AI infrastructure is becoming a separate asset class. American Electric Power, one of the largest US utilities, is raising $2.6 billion in equity to fund AI-driven power demand. Fervo Energy, a geothermal developer, raised $1.89 billion in its IPO above range, betting that AI data-center clusters will drive electrification tailwinds for years. Venture Global is surging on new LNG supply deals and Louisiana export expansion. The market is pricing in that AI will require unprecedented capital investment in power generation, transmission and cooling infrastructure, not just chips.

The semiconductor capex impulse remains intact despite Tuesday's valuation shock. Broadcom reported strong bookings. NVIDIA is guiding above expectations despite China export headwinds. TSMC is expanding capacity in Taiwan and the US. AMD is investing in memory partnerships. The message is clear: AI capex cycles are real and multi-year, and suppliers are confident enough to commit capital even as macro uncertainty rises.
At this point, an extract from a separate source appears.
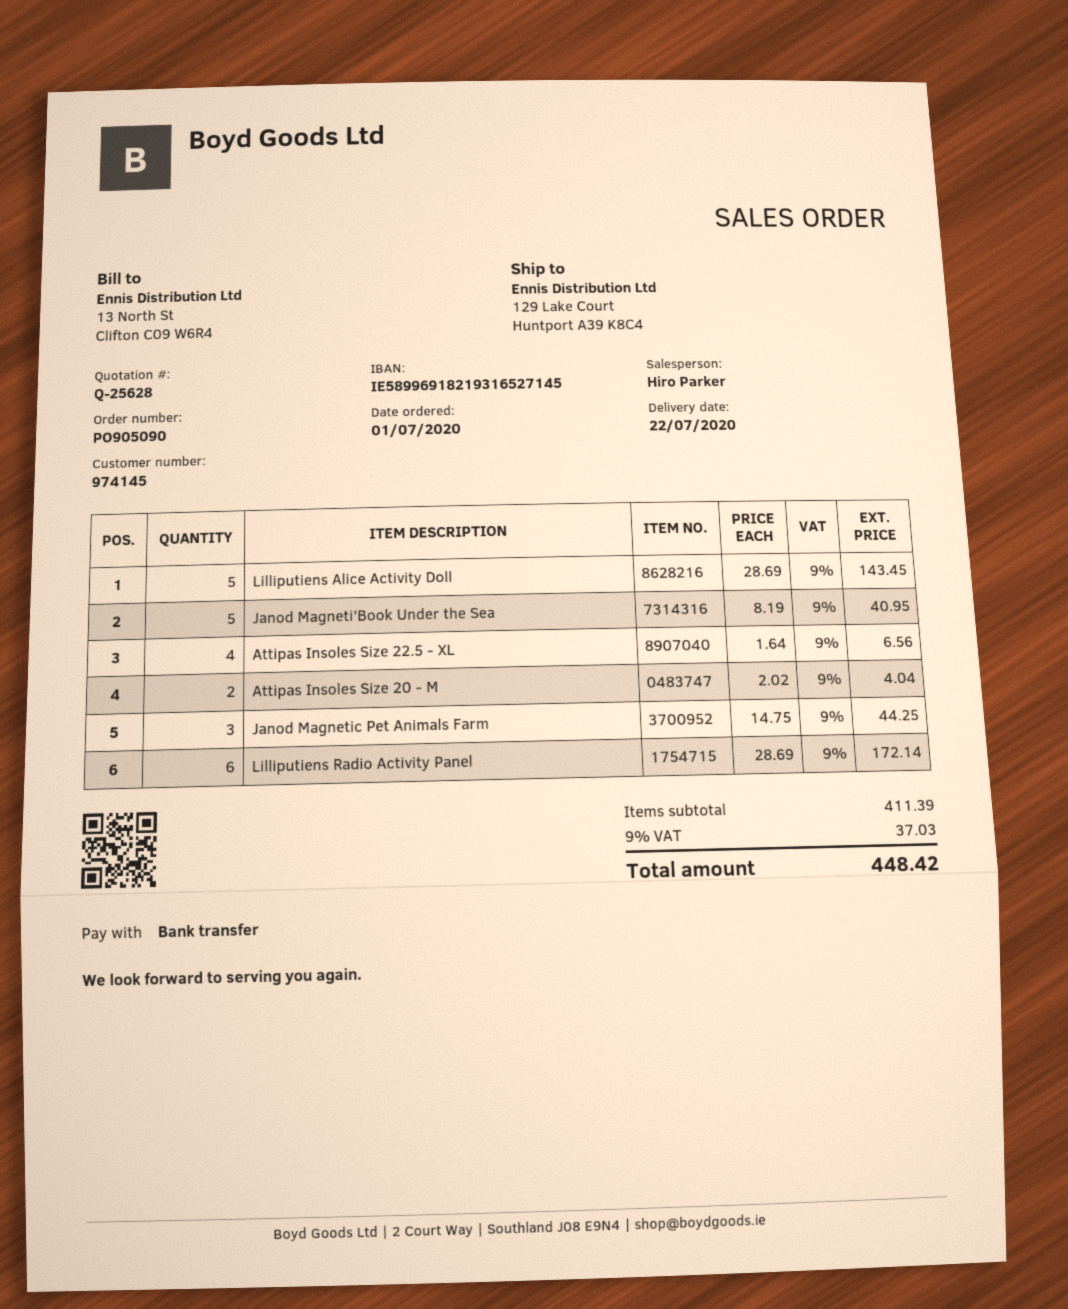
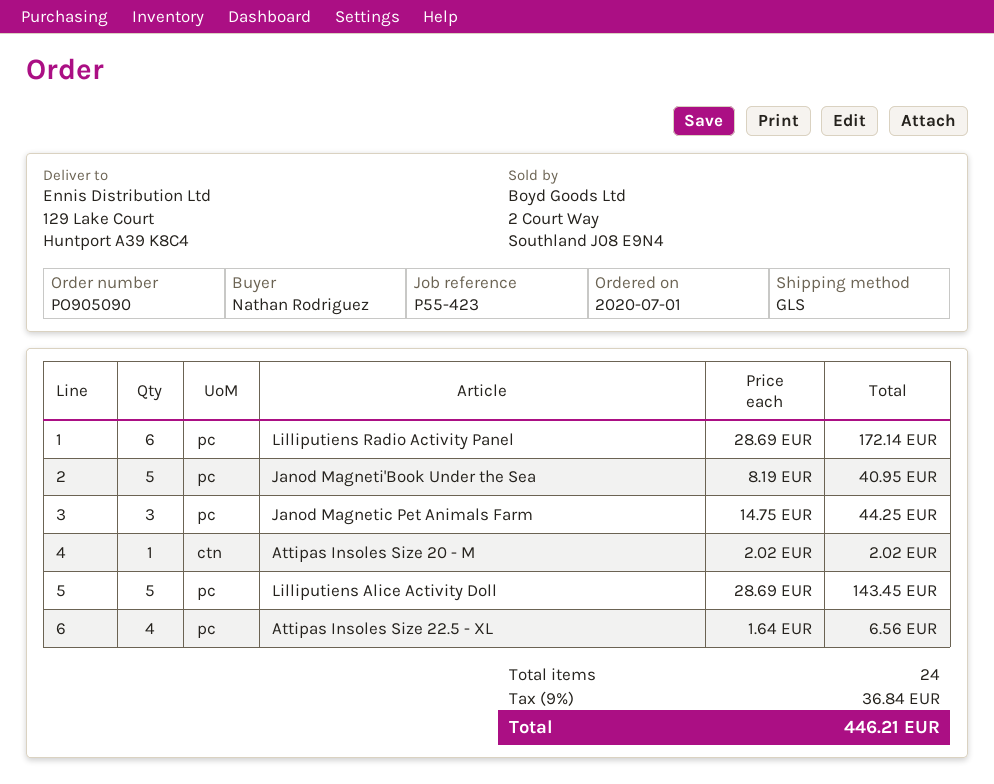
Attipas Insoles Size 20 - M: 2 x 2.02 = 4.04 -> 1 x 2.02 = 2.02
tax: 9% = 37.03 -> 9% = 36.84
total: 448.42 -> 446.21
However, higher-for-longer rates are starting to weigh on project economics. Data-center operators are facing higher financing costs for new cluster buildouts. Power utilities are seeing debt issuance spreads widen. Smaller infrastructure players may struggle to access capital if yield curves invert further. Investors are rotating selectively, favoring large, highly-leveraged capex stories (Broadcom, Nvidia) while avoiding smaller infrastructure players with weak balance sheets.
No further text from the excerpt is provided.